Финн тут же стал опускаться поцелуями вниз по торсу и, немного поигравшись членом Джона в руках, взял его в рот. Очередные старания, проходящие мимо Джона. Он пялился в потолок совсем с безнадёжным взглядом, наполняясь до краёв чувством мерзости к себе. Мысли его уводили куда-то в сторону, пока Финн ему пытается отсосать.
— А как ты обычно Рождество отмечаешь? — спросил Мёрфи с той же непосредственностью, с которой бы он задал вопрос при чаепитии, например.
— Ты издеваешься? Ты решил спросить об этом с вялым членом у меня во рту? — с недовольством ответил парень.
— Просто ты стараешься зря. Я стал чувствовать себя ещё более паршиво.
— А мне теперь что с этим делать?
— Ну хочешь я подрочу тебе?
— А смысл? Ты же этого не хочешь. Так я и сам себе лучше подрочу, — Финн поднялся с постели и ушёл в ванную.
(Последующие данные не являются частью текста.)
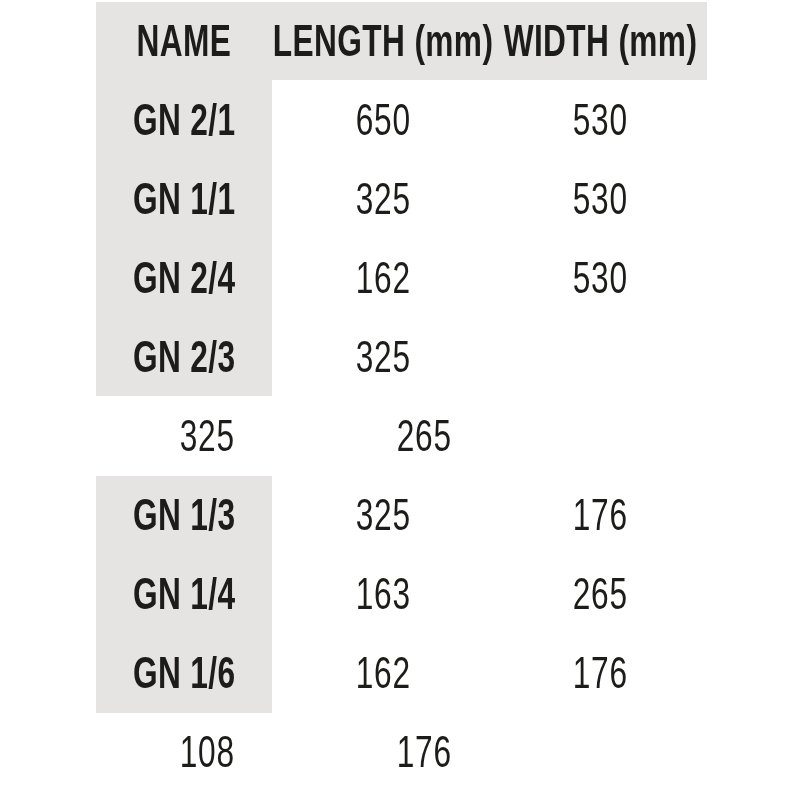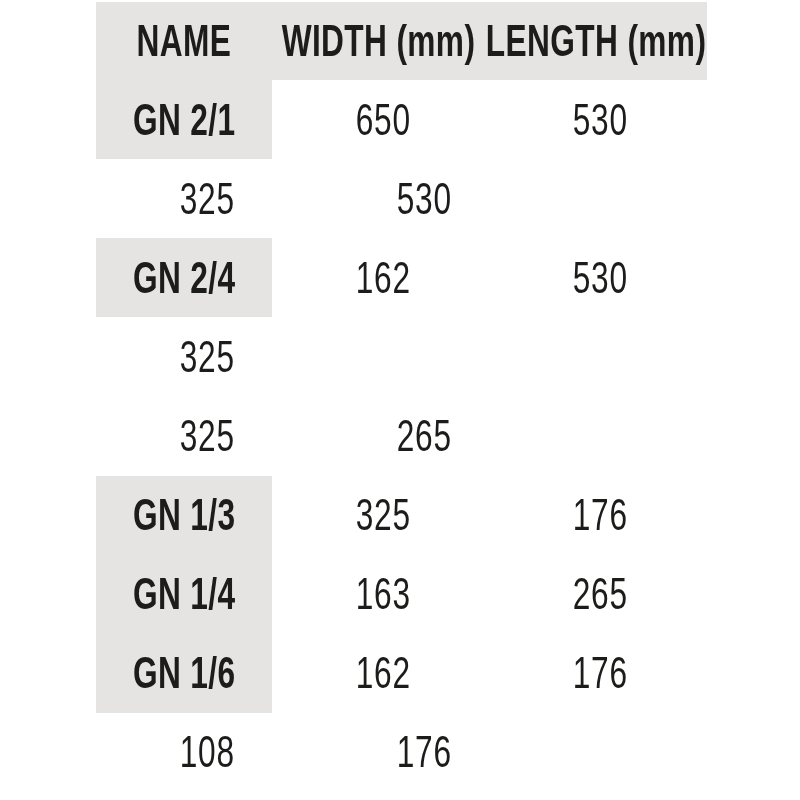"WIDTH (mm)" div.cell { order: before "LENGTH (mm)" -> after "LENGTH (mm)" }
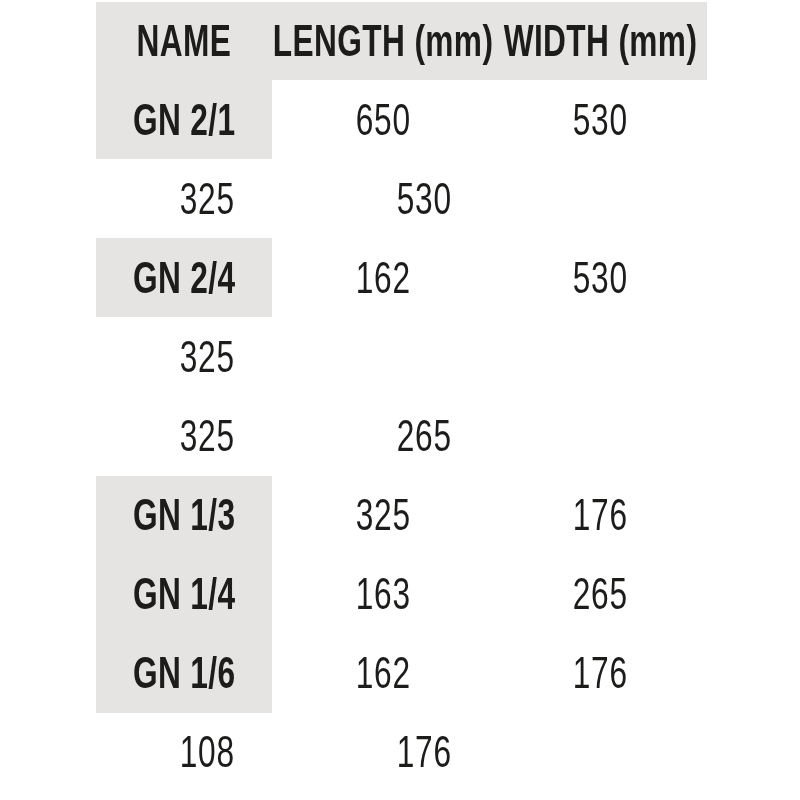"GN 1/1" div.cell { html: none -> <div> <span>GN 1/1</span> </div> }
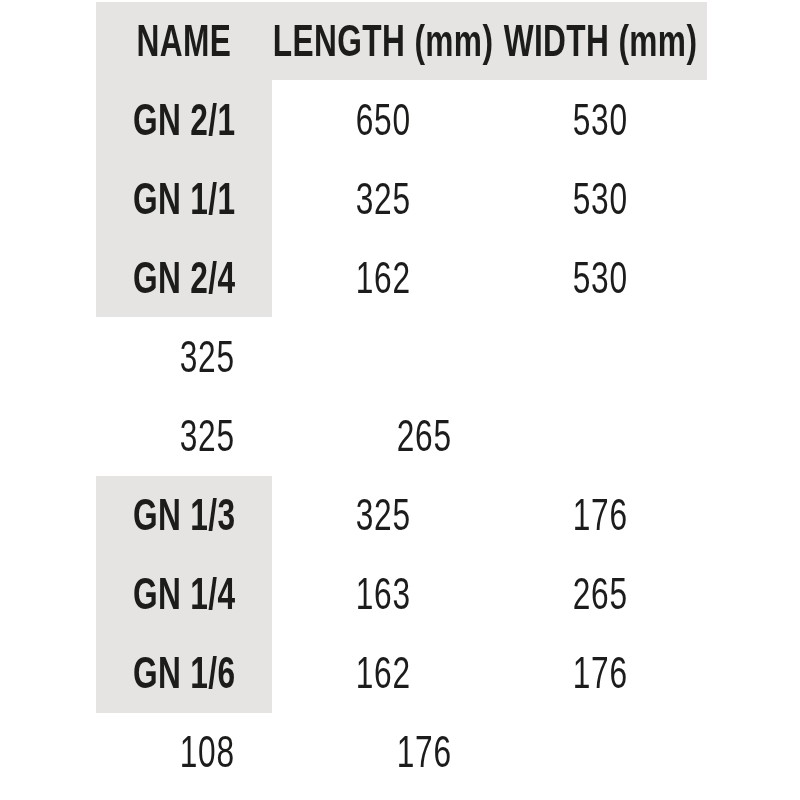"GN 2/3" div.cell { html: none -> <div> <span>GN 2/3</span> </div> }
Джон решил проявить хоть какие-то качества гостеприимства и заварил чай в новом чайнике, который пришлось обновить из-за того, что старый разбил Беллами. Такие мелочи въедались в памяти намертво. Ещё недавно Джону было больно смотреть на этот чайник.
С Финном вышло неудобно: при первой встрече Джон разбил ему лицо, а во второй предложил секс и сам же обломал его. Как будто он решил за все свои проблемы отомстить ни в чём неповинному Финну.
Финн вышел из душа и сразу же заметил фотографии, развешанные по всей гостиной. Когда он вошёл в комнату впервые, он был слишком увлечён Джоном и не замечал ничего на своём пути — его волновала только дорога к спальне. Но теперь его не могли не привлечь и не озадачить эти снимки.
— Ты мазохист?
— Нет. Я ничего не чувствую.
— Когда люди равнодушны — они не страдают.
— У меня видимо нечто среднее. А ты что здесь делаешь?